§ Exercise brief
Your answer must be every line of the data that contains "отсутствие".

:: Material supplied ::

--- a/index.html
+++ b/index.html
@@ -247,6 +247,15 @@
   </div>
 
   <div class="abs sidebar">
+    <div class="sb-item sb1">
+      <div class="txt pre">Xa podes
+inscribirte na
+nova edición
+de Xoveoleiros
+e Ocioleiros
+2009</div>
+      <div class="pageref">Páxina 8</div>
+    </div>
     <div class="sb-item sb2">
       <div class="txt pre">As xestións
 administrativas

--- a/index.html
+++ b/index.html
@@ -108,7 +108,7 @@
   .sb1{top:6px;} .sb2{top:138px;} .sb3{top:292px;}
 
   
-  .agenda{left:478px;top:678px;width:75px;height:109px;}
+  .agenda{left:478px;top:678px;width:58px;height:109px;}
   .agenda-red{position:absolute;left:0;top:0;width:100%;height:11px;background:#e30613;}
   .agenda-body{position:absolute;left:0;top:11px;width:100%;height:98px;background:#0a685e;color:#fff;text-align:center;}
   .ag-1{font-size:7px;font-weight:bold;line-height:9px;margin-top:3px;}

:::
:: Material supplied ::

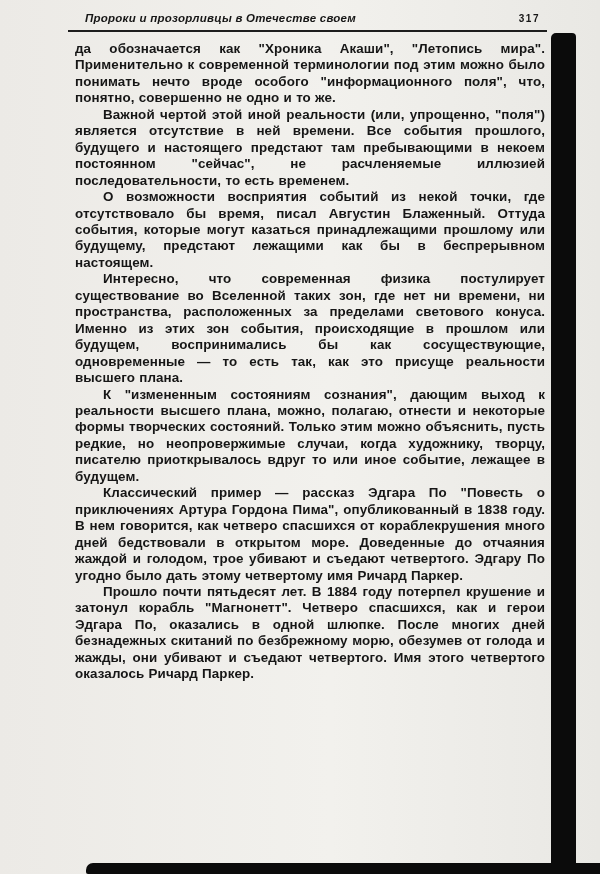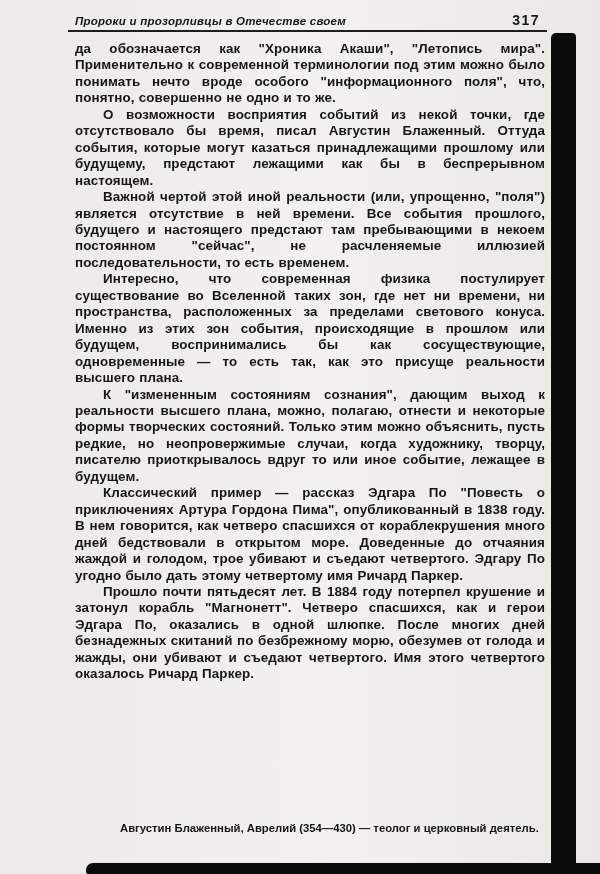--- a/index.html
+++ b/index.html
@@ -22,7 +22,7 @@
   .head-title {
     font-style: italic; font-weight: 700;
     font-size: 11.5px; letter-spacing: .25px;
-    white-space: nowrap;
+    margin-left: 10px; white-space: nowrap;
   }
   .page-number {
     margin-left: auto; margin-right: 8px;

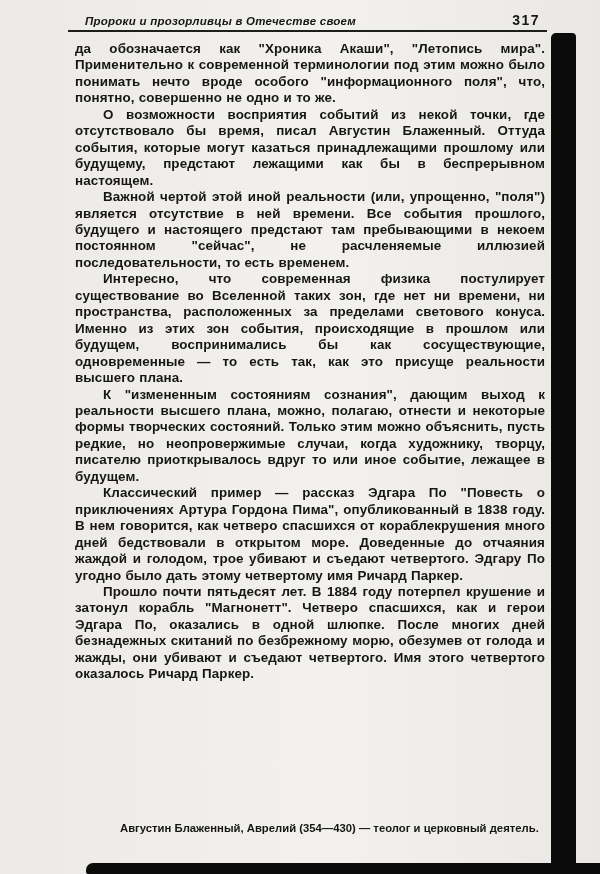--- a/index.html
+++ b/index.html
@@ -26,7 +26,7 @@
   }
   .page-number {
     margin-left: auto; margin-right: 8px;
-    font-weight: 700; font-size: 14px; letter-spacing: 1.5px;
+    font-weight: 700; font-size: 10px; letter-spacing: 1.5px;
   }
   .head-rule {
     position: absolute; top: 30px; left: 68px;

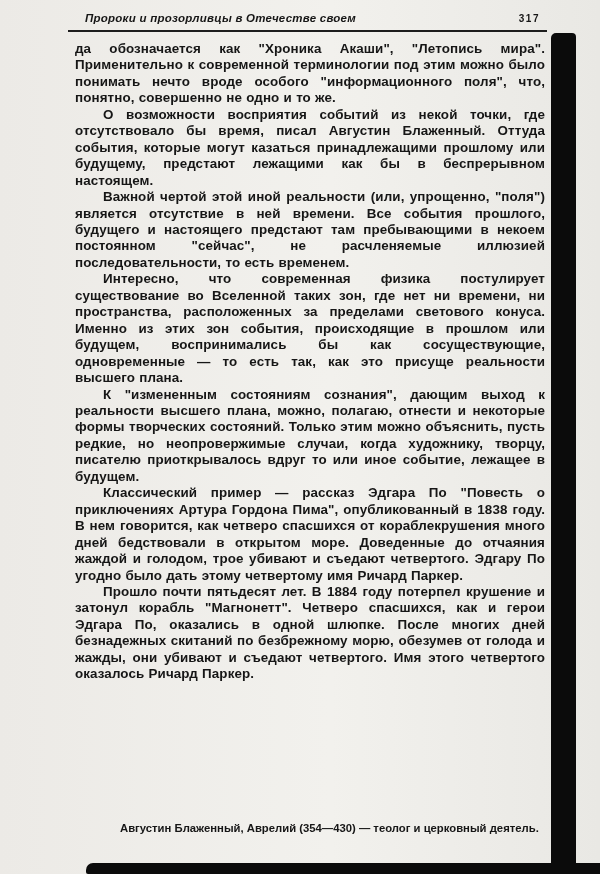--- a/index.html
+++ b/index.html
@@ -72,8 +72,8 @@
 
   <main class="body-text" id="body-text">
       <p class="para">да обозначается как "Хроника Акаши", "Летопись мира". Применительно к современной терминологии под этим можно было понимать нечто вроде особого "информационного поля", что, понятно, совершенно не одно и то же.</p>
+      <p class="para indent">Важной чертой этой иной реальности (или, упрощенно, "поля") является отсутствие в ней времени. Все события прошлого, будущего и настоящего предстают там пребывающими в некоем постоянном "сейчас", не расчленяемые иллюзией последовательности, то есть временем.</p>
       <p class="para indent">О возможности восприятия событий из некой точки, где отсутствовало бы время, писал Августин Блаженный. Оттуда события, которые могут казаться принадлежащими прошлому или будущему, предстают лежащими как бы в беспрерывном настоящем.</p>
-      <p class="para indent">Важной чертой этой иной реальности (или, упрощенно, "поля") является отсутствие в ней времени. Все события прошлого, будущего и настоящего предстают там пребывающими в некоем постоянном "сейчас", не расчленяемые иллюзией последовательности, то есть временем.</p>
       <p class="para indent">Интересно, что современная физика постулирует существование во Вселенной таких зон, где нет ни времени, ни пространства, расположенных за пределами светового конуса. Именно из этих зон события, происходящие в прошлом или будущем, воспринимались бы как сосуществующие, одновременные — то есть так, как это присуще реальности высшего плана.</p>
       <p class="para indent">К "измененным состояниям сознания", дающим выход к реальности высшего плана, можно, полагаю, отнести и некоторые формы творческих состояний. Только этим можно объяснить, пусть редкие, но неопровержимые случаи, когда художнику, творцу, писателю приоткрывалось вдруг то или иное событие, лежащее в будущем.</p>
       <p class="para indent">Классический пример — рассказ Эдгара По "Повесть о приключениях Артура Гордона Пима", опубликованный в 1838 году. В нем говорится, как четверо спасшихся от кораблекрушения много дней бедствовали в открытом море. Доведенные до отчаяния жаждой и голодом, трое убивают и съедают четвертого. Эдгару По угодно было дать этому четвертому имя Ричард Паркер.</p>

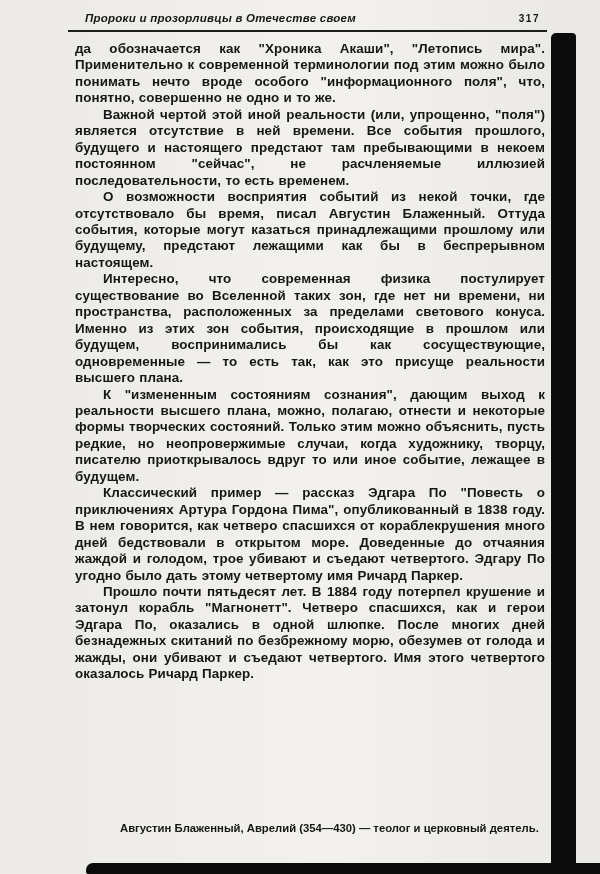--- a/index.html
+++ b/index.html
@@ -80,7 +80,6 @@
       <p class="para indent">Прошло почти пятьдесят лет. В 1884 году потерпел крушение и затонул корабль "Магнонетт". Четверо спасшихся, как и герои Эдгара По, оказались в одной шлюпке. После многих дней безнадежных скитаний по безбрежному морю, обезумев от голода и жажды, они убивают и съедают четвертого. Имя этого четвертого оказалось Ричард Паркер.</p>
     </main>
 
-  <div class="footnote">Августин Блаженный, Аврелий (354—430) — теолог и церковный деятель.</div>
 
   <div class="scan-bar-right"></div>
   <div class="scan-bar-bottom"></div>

:::
:: Material supplied ::

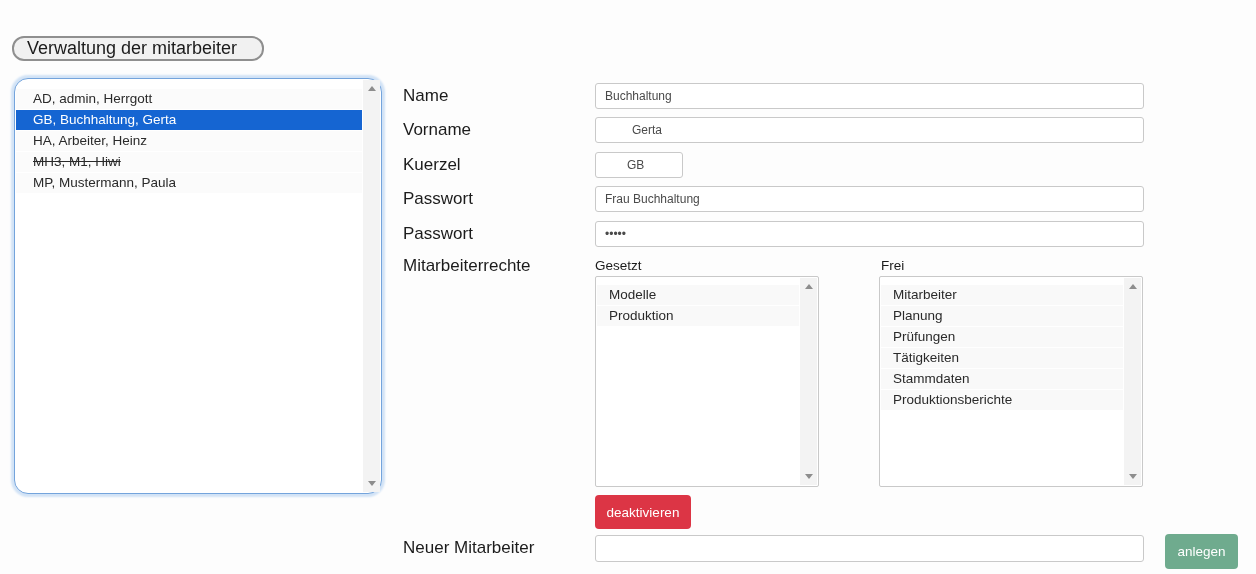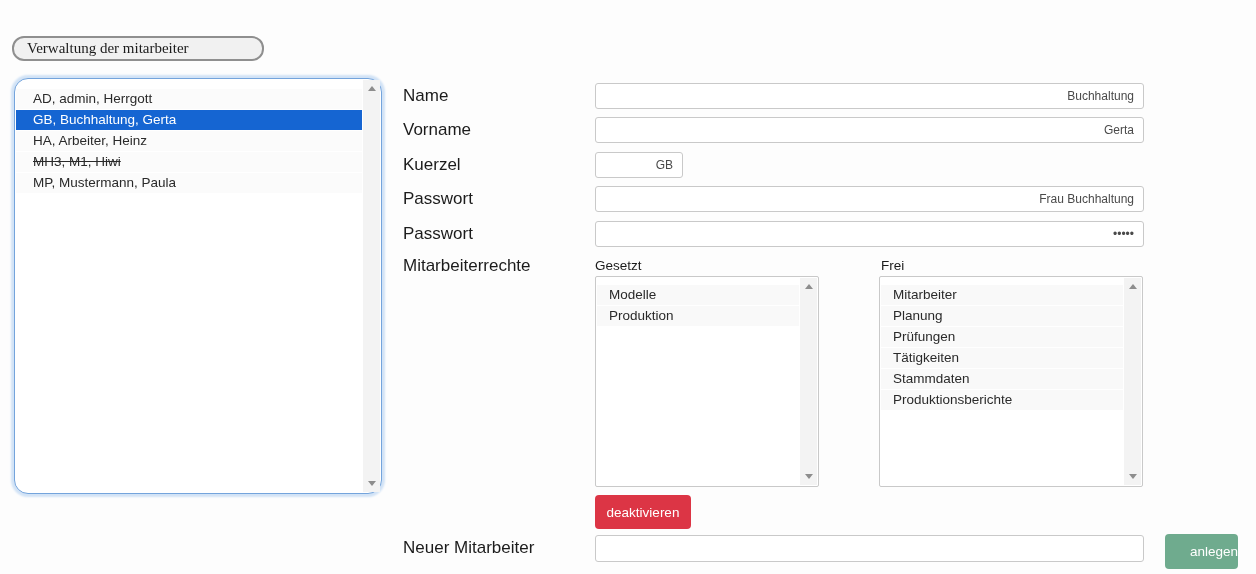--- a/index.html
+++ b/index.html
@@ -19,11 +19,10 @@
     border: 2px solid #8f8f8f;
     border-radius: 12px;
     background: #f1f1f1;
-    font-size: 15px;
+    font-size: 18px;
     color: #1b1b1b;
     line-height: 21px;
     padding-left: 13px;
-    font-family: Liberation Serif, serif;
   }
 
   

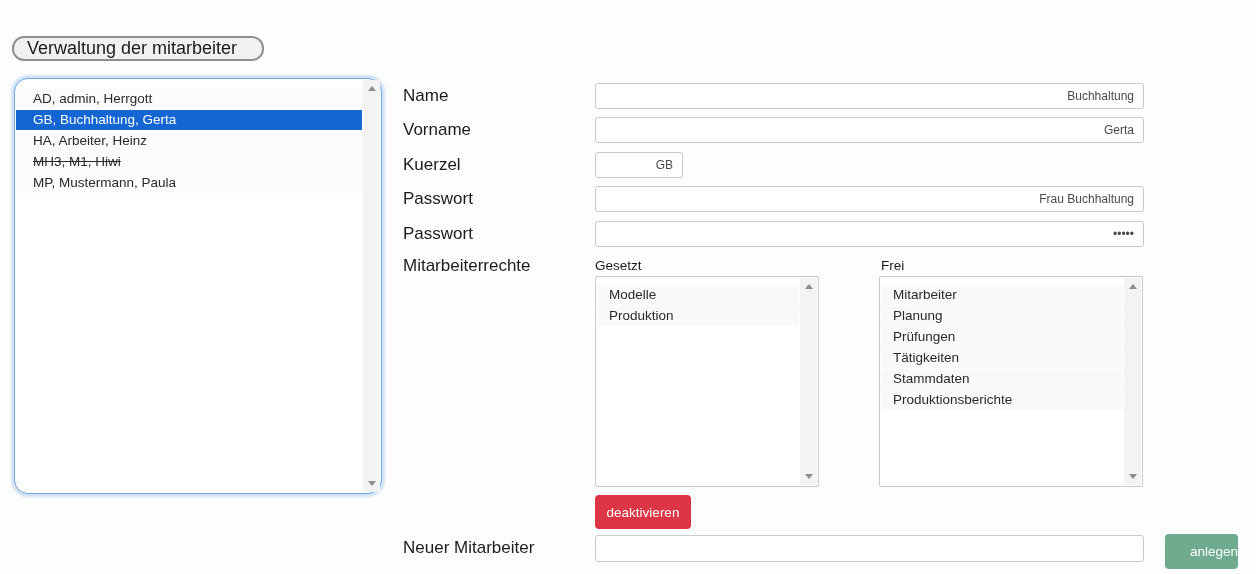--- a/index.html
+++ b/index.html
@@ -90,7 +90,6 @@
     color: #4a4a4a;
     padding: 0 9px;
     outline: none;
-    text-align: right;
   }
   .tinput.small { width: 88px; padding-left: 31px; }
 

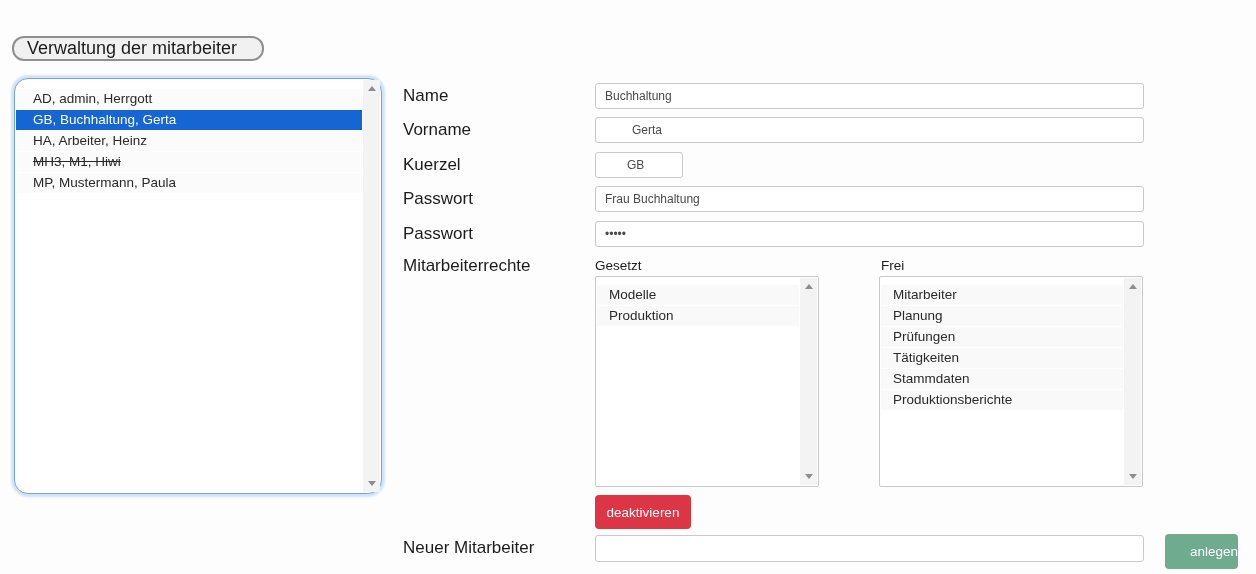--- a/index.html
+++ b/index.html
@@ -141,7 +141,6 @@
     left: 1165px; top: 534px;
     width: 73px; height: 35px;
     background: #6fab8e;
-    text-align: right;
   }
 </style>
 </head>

:::

§ Reply
+      <p class="para indent">Важной чертой этой иной реальности (или, упрощенно, "поля") является отсутствие в ней времени. Все события прошлого, будущего и настоящего предстают там пребывающими в некоем постоянном "сейчас", не расчленяемые иллюзией последовательности, то есть временем.</p>
-      <p class="para indent">Важной чертой этой иной реальности (или, упрощенно, "поля") является отсутствие в ней времени. Все события прошлого, будущего и настоящего предстают там пребывающими в некоем постоянном "сейчас", не расчленяемые иллюзией последовательности, то есть временем.</p>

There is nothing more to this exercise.